If a company does pass the charge on to its employees, do they have to pay if they are on holiday? Or sick? What if they start at the company part-way through the year? Or leave part-way through? What if they belong to a car pool, do they pay a proportion or does each employee pay the full charge? What if an employee is paying the charge but there frequently isn’t anywhere for them to park? Or they only occasionally bring the car to work? What counts as occasional use? What if there’s a transport strike and more employees have to use their cars temporarily, will they have to pay? But if they don’t, will regular car users still have to pay? What if the transport strike only affects one group of employees, for example those who normally travel to work by train?

It’s not just a local council issue either as central government must surely become involved. Will the charge, if levied on the employee, be tax deductible? If it is not tax deductible and it is not passed on to the employee, is it a taxable benefit in kind? Is National Insurance payable on it as well? Is the charge liable to VAT?

Seriously, this is another ill-thought out gimmick like the Robin Hood Tax.

Last of the Summer Whine

Two residents of Holmfirth have fallen out with their council over a £130,000 pedestrian crossing directly in front of their home.

£130,000 puffin crossing ‘unusable’ [Daily Telegraph]

On the face of it, this is a simple case of two planning decisions overlapping with unintended consequences.
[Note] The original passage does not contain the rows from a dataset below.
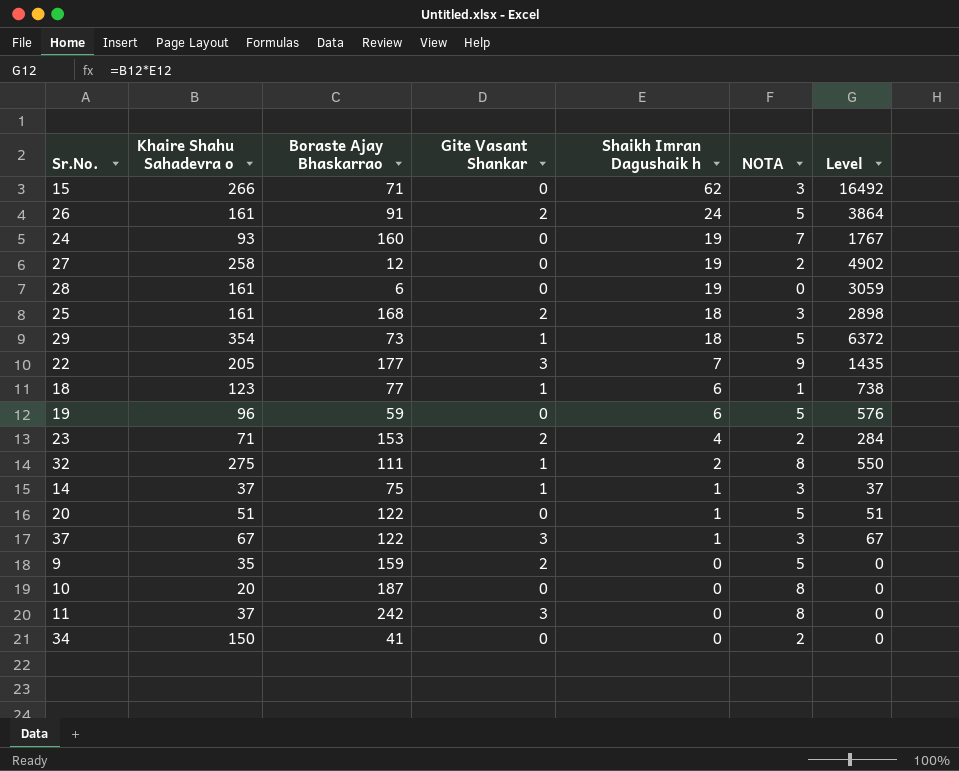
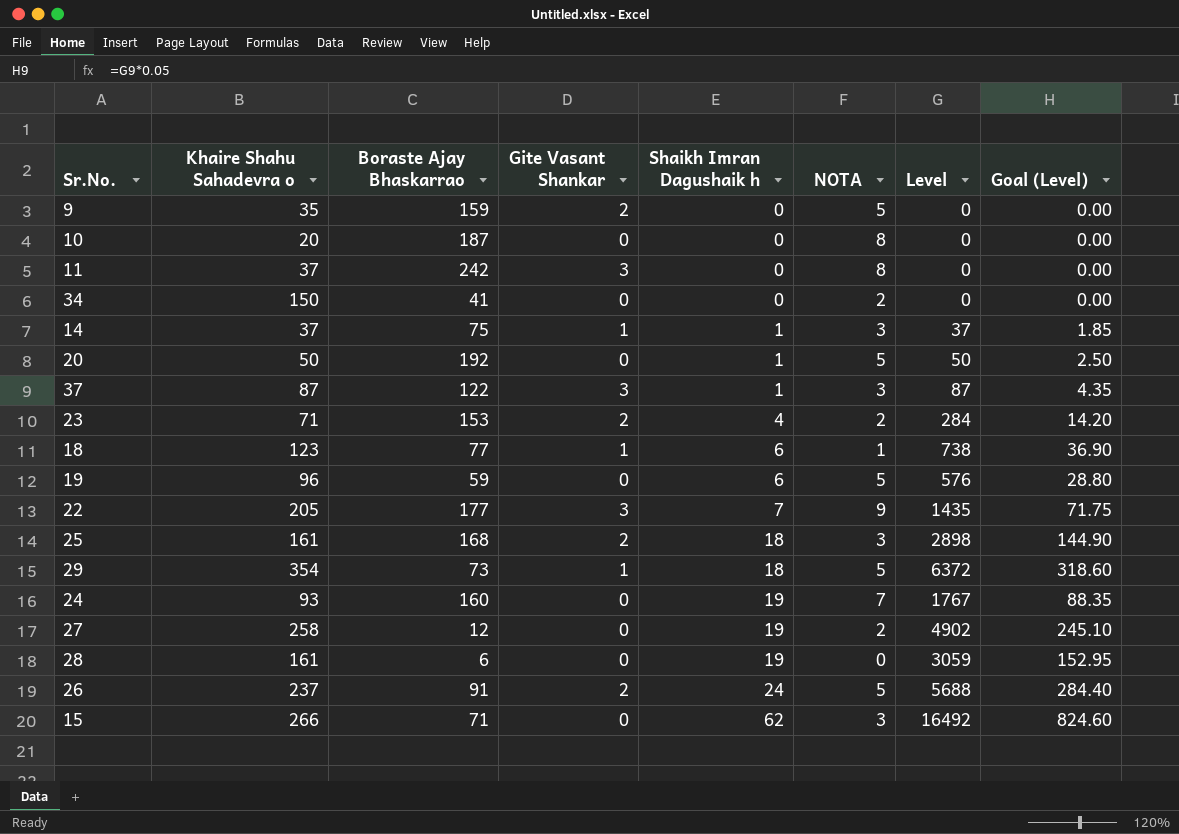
row order: Shaikh Imran Dagushaik h descending -> Shaikh Imran Dagushaik h ascending
column Goal (Level) | formula: none -> [Level] * 0.05
row 32: 275 | 111 | 1 | 2 | 8 | 550 -> none
20 | Khaire Shahu Sahadevra o: 51 -> 50
20 | Boraste Ajay Bhaskarrao: 122 -> 192
20 | Level: 51 -> 50
37 | Khaire Shahu Sahadevra o: 67 -> 87
37 | Level: 67 -> 87
26 | Khaire Shahu Sahadevra o: 161 -> 237
26 | Level: 3864 -> 5688

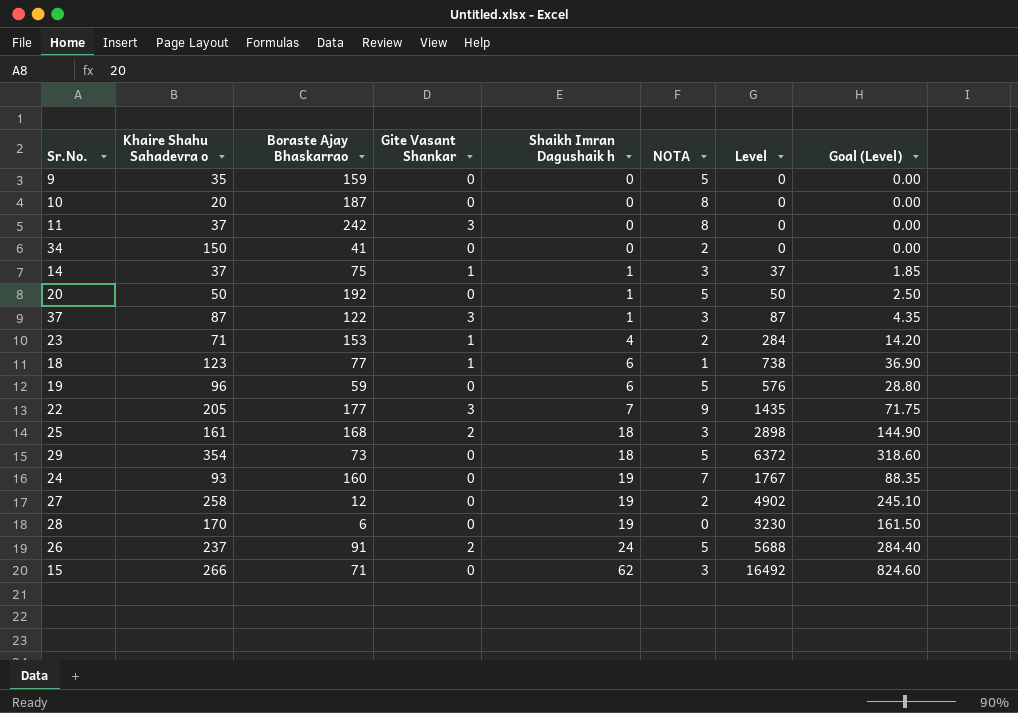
9 | Gite Vasant Shankar: 2 -> 0
23 | Gite Vasant Shankar: 2 -> 1
29 | Gite Vasant Shankar: 1 -> 0
28 | Khaire Shahu Sahadevra o: 161 -> 170
28 | Level: 3059 -> 3230
28 | Goal (Level): 152.95 -> 161.50

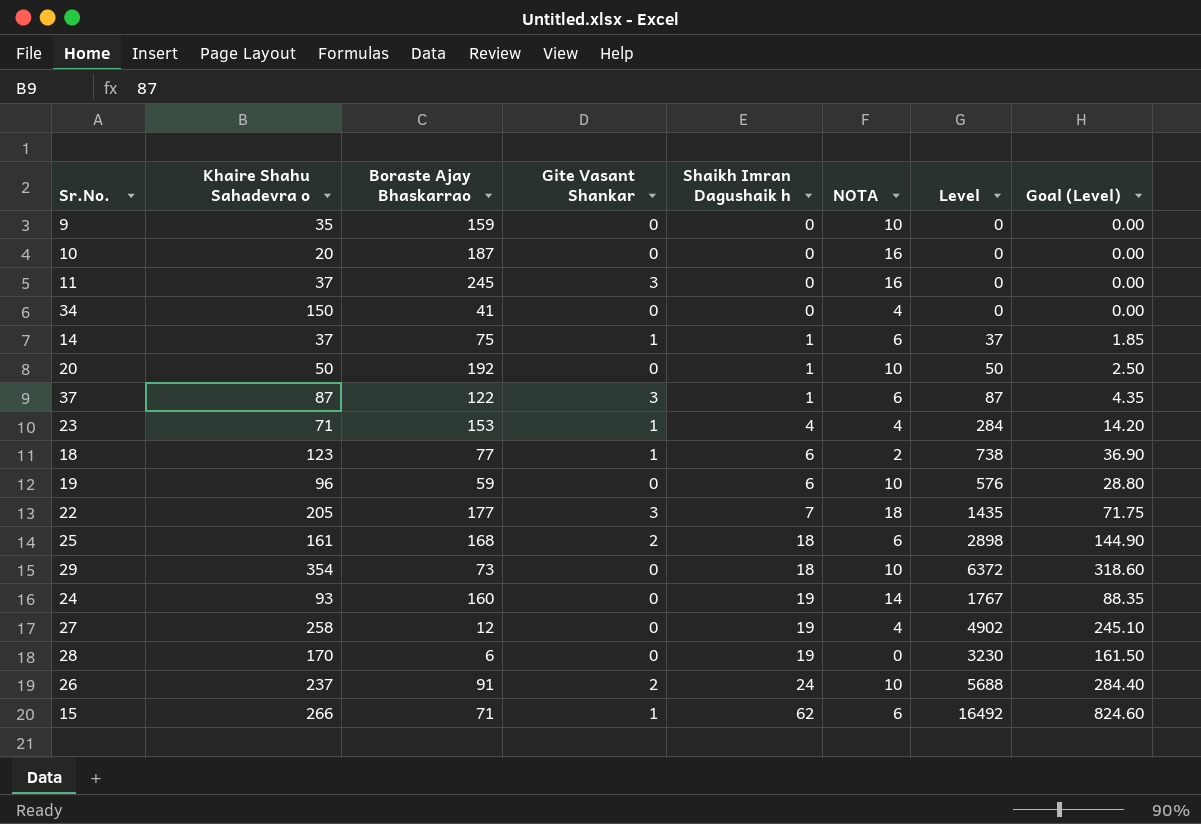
9 | NOTA: 5 -> 10
10 | NOTA: 8 -> 16
11 | Boraste Ajay Bhaskarrao: 242 -> 245
11 | NOTA: 8 -> 16
34 | NOTA: 2 -> 4
14 | NOTA: 3 -> 6
20 | NOTA: 5 -> 10
37 | NOTA: 3 -> 6
23 | NOTA: 2 -> 4
18 | NOTA: 1 -> 2
19 | NOTA: 5 -> 10
22 | NOTA: 9 -> 18
25 | NOTA: 3 -> 6
29 | NOTA: 5 -> 10
24 | NOTA: 7 -> 14
27 | NOTA: 2 -> 4
26 | NOTA: 5 -> 10
15 | Gite Vasant Shankar: 0 -> 1
15 | NOTA: 3 -> 6

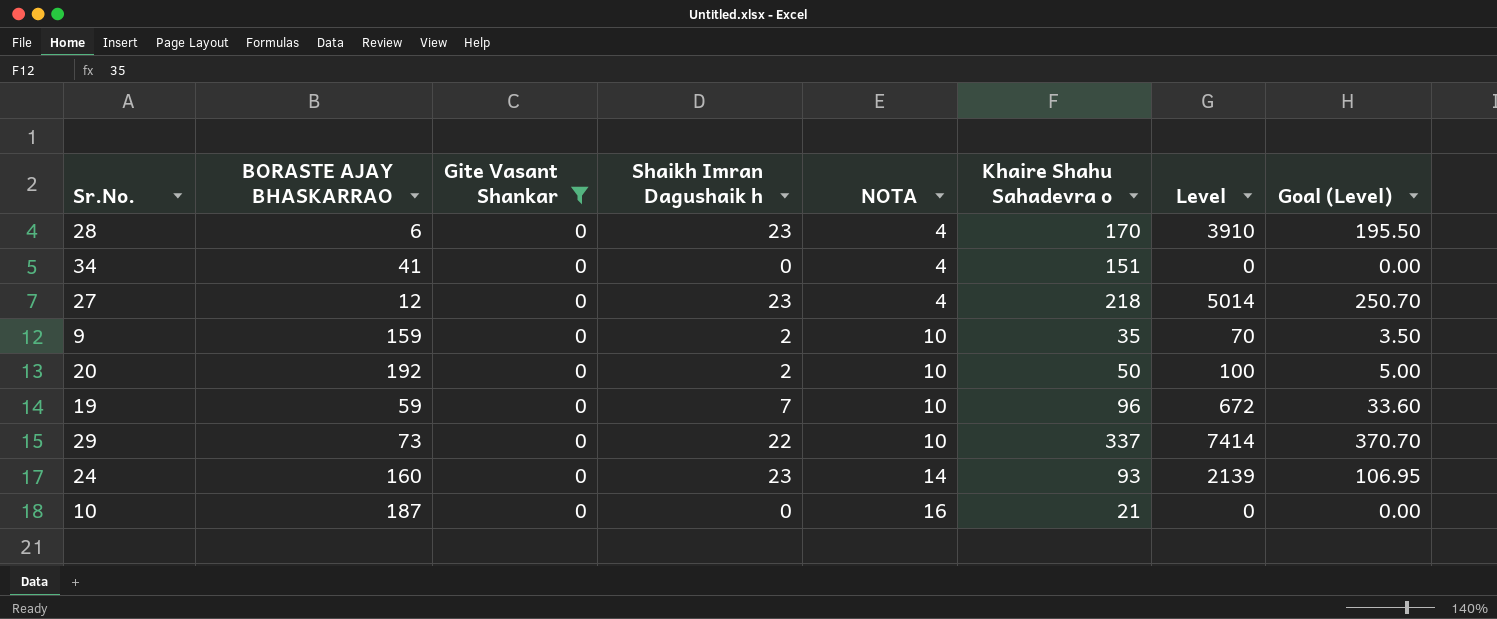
filter: none -> Gite Vasant Shankar = 0
row order: Shaikh Imran Dagushaik h ascending -> NOTA ascending
column name: Boraste Ajay Bhaskarrao -> BORASTE AJAY BHASKARRAO
column Khaire Shahu Sahadevra o | position: 2 -> 6
28 | Shaikh Imran Dagushaik h: 19 -> 23
28 | NOTA: 0 -> 4
28 | Level: 3230 -> 3910
28 | Goal (Level): 161.50 -> 195.50
34 | Khaire Shahu Sahadevra o: 150 -> 151
27 | Shaikh Imran Dagushaik h: 19 -> 23
27 | Khaire Shahu Sahadevra o: 258 -> 218
27 | Level: 4902 -> 5014
27 | Goal (Level): 245.10 -> 250.70
9 | Shaikh Imran Dagushaik h: 0 -> 2
9 | Level: 0 -> 70
9 | Goal (Level): 0.00 -> 3.50
20 | Shaikh Imran Dagushaik h: 1 -> 2
20 | Level: 50 -> 100
20 | Goal (Level): 2.50 -> 5.00
19 | Shaikh Imran Dagushaik h: 6 -> 7
19 | Level: 576 -> 672
19 | Goal (Level): 28.80 -> 33.60
29 | Shaikh Imran Dagushaik h: 18 -> 22
29 | Khaire Shahu Sahadevra o: 354 -> 337
29 | Level: 6372 -> 7414
29 | Goal (Level): 318.60 -> 370.70
24 | Shaikh Imran Dagushaik h: 19 -> 23
24 | Level: 1767 -> 2139
24 | Goal (Level): 88.35 -> 106.95
10 | Khaire Shahu Sahadevra o: 20 -> 21

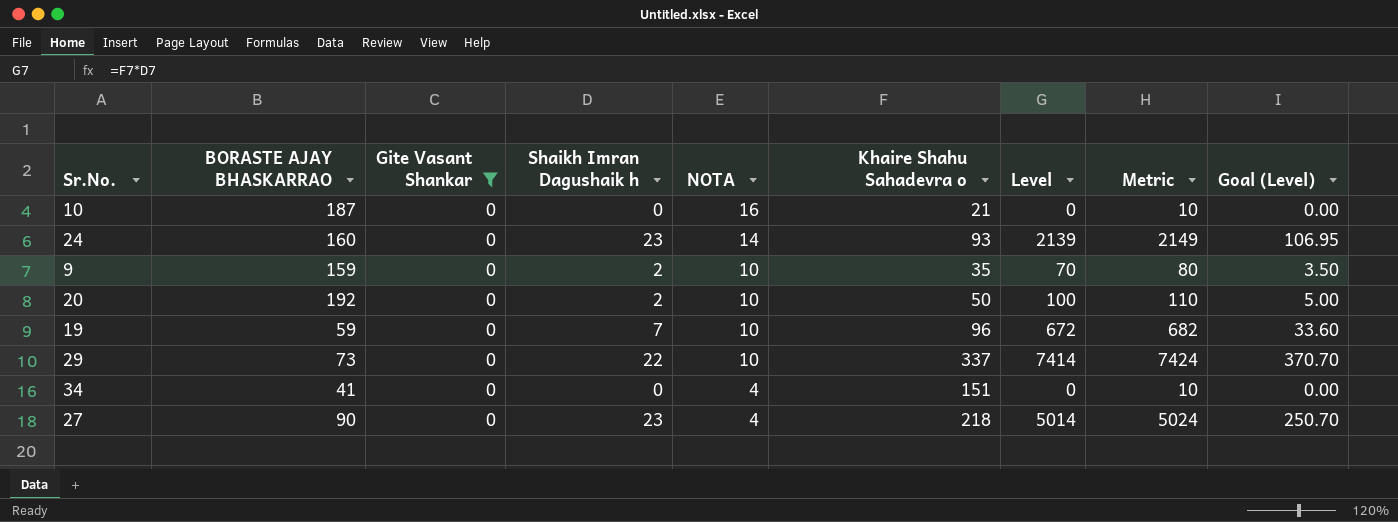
row order: NOTA ascending -> NOTA descending
column Metric | formula: none -> [Level] + 10
row 28: 6 | 0 | 23 | 4 | 170 | 3910 | 195.50 -> none
27 | BORASTE AJAY BHASKARRAO: 12 -> 90

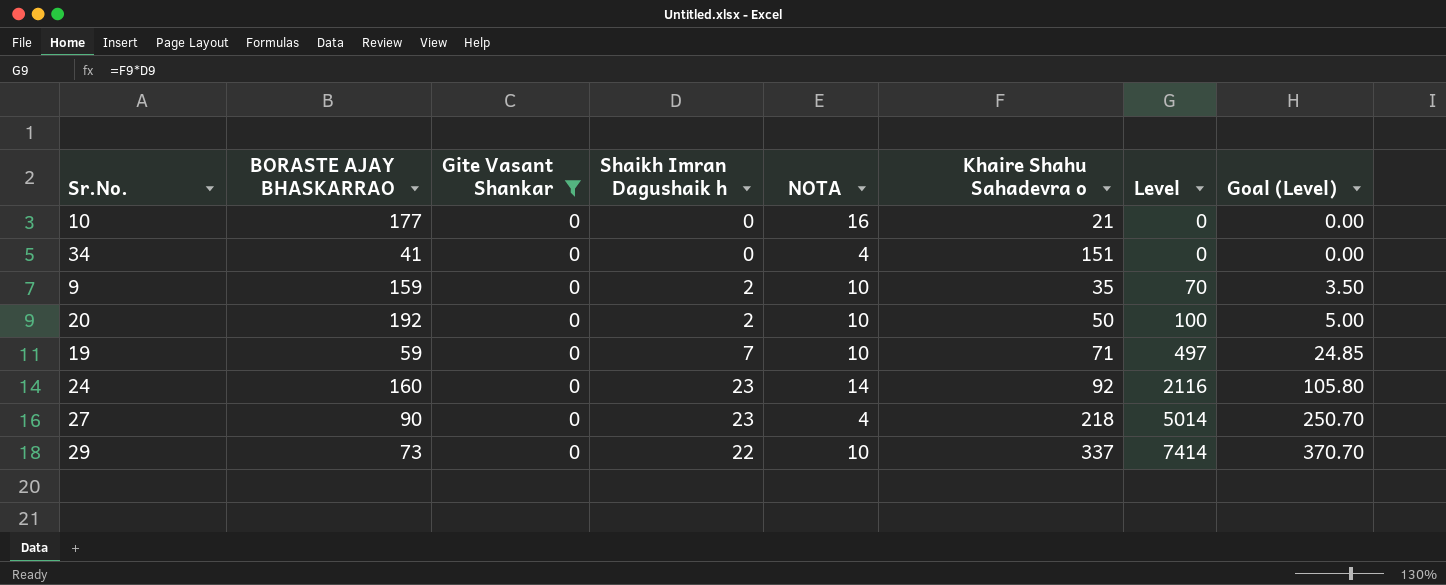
row order: NOTA descending -> Level ascending
column Metric | formula: [Level] + 10 -> none
10 | BORASTE AJAY BHASKARRAO: 187 -> 177
19 | Khaire Shahu Sahadevra o: 96 -> 71
19 | Level: 672 -> 497
19 | Goal (Level): 33.60 -> 24.85
24 | Khaire Shahu Sahadevra o: 93 -> 92
24 | Level: 2139 -> 2116
24 | Goal (Level): 106.95 -> 105.80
I wouldn’t fault Kirklees Council or the Wrays over this, except perhaps that the Council were a bit mean to even consider banning the Wrays from using their driveway.

What I do find astonishing, however, is the cost of the crossing. £130,000 seems an extraordinary amount of money for not a lot really. Four traffic light units, two poles, two push-button units, one controller. Presumably there were two advance signposts warning motorists as well, one from each direction. So dig four holes, a trench across the road to link the two sets of traffic lights, another trench to the nearest electricity supply, make good and daub a bit of paint on the road. Job done. It’s not as if they’re building a house.

That amount of money would have paid the wages of a labourer for eight years, and still have left enough to buy the equipment. Or, they could have taken two people off the dole and given them a flag instead. They could have worked daytime shifts and manned the crossing for four years, flagging down traffic any time someone wanted to cross the road. I’m assuming the £130,000 includes maintenance, otherwise the cost will be much higher yet, so my scheme would have to include the cost of a spare flag in case the first one broke.

Just how competitive is the tendering process?

Has it been stifled by red tape?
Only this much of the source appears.